- **Your task**: Determine how many lines of the entries contain "board". Reply with that number alone.

Records excerpted from a collection
++++

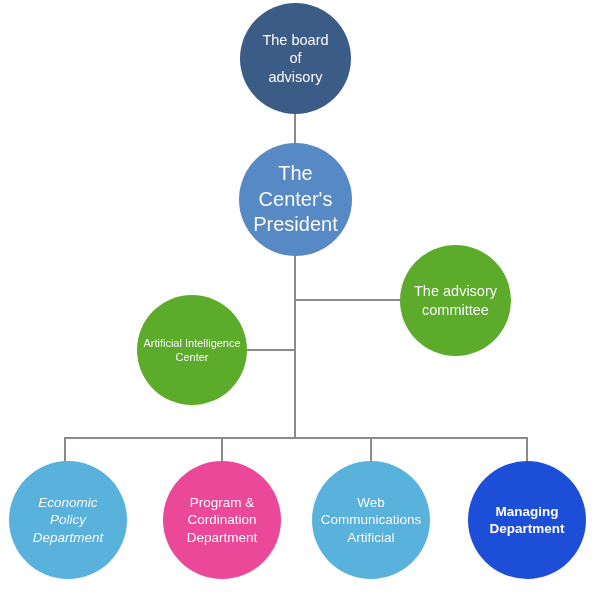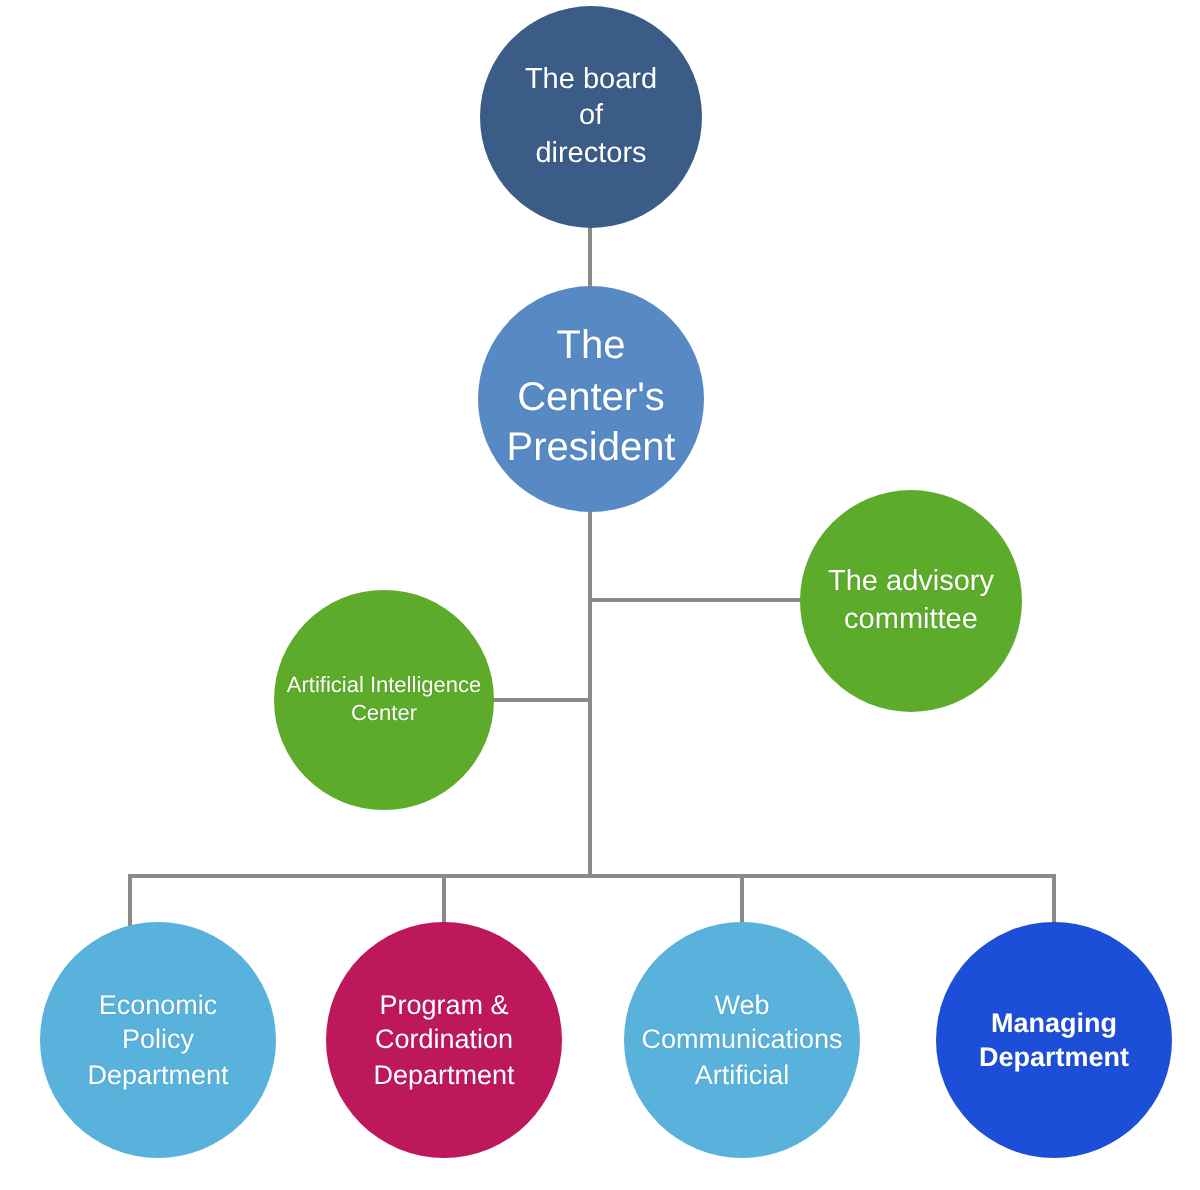--- a/index.html
+++ b/index.html
@@ -104,7 +104,7 @@
   <div class="node" id="node-board" style="background: rgb(58, 92, 134);">
     <span class="node-label">The board
 of
-directors</span>
+advisory</span>
   </div>
 
   <div class="node" id="node-president" style="background: rgb(87, 137, 196);">

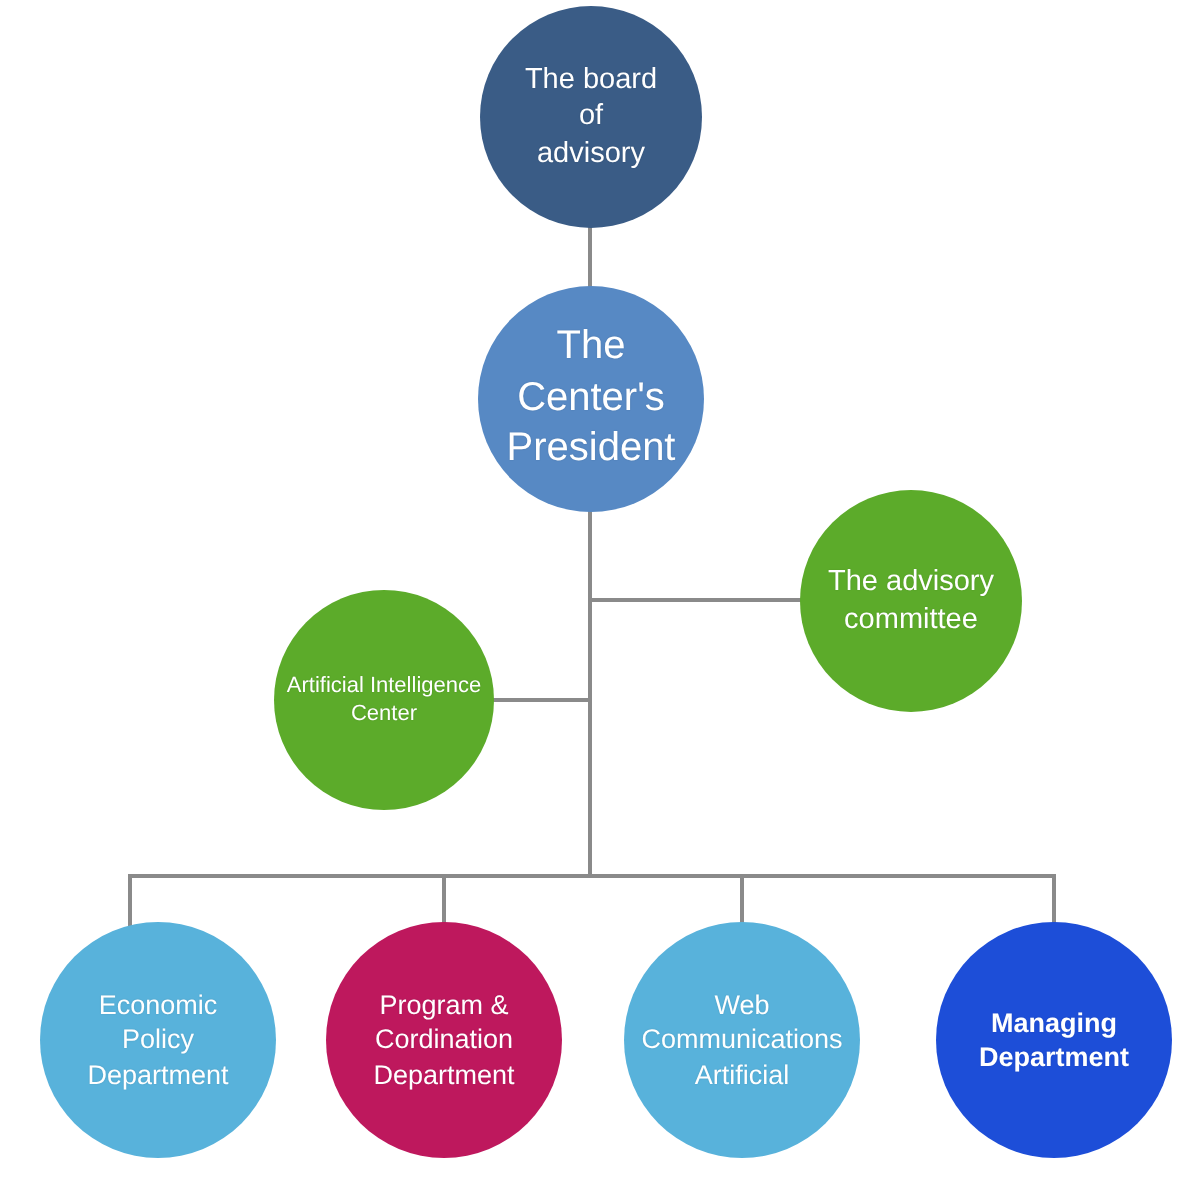--- a/index.html
+++ b/index.html
@@ -76,7 +76,7 @@
     background: #58b2db;
     font-size: 13.5px;
   }
-  #node-dept-0 { left: 20px; }
+  #node-dept-0 { left: 9px; font-style: italic; }
   #node-dept-1 { left: 163px; }
   #node-dept-2 { left: 312px; }
   #node-dept-3 { left: 468px; }

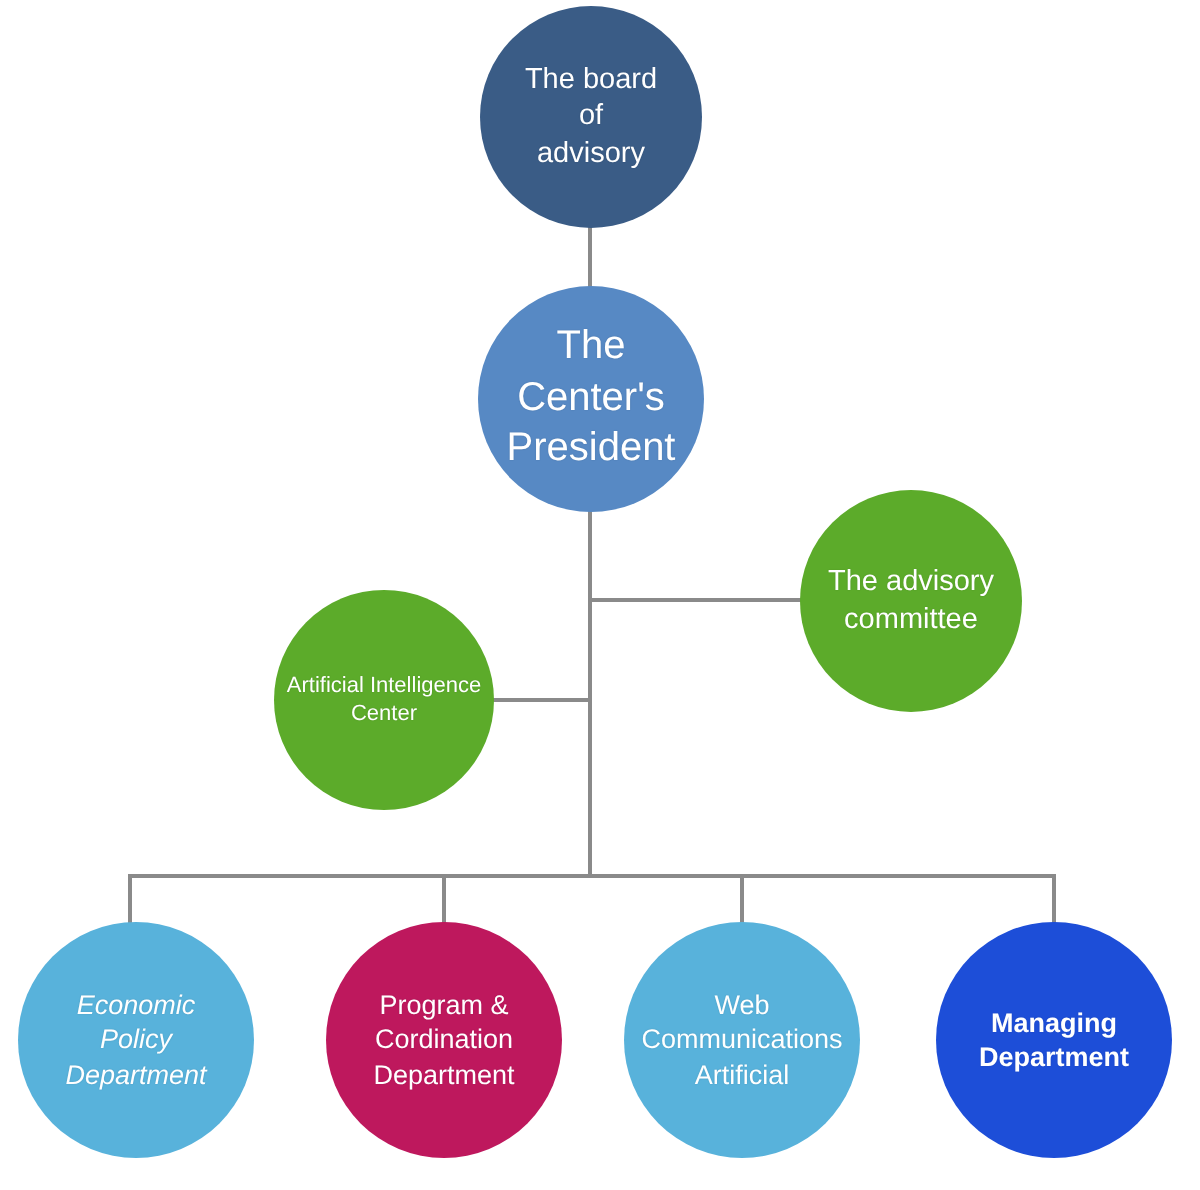--- a/index.html
+++ b/index.html
@@ -128,7 +128,7 @@
 Department</span>
   </div>
 
-  <div class="node node-dept" id="node-dept-1" style="background: #be185d;">
+  <div class="node node-dept" id="node-dept-1" style="background: #ec4899;">
     <span class="node-label">Program &amp;
 Cordination
 Department</span>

++++

- **Solution below**: 2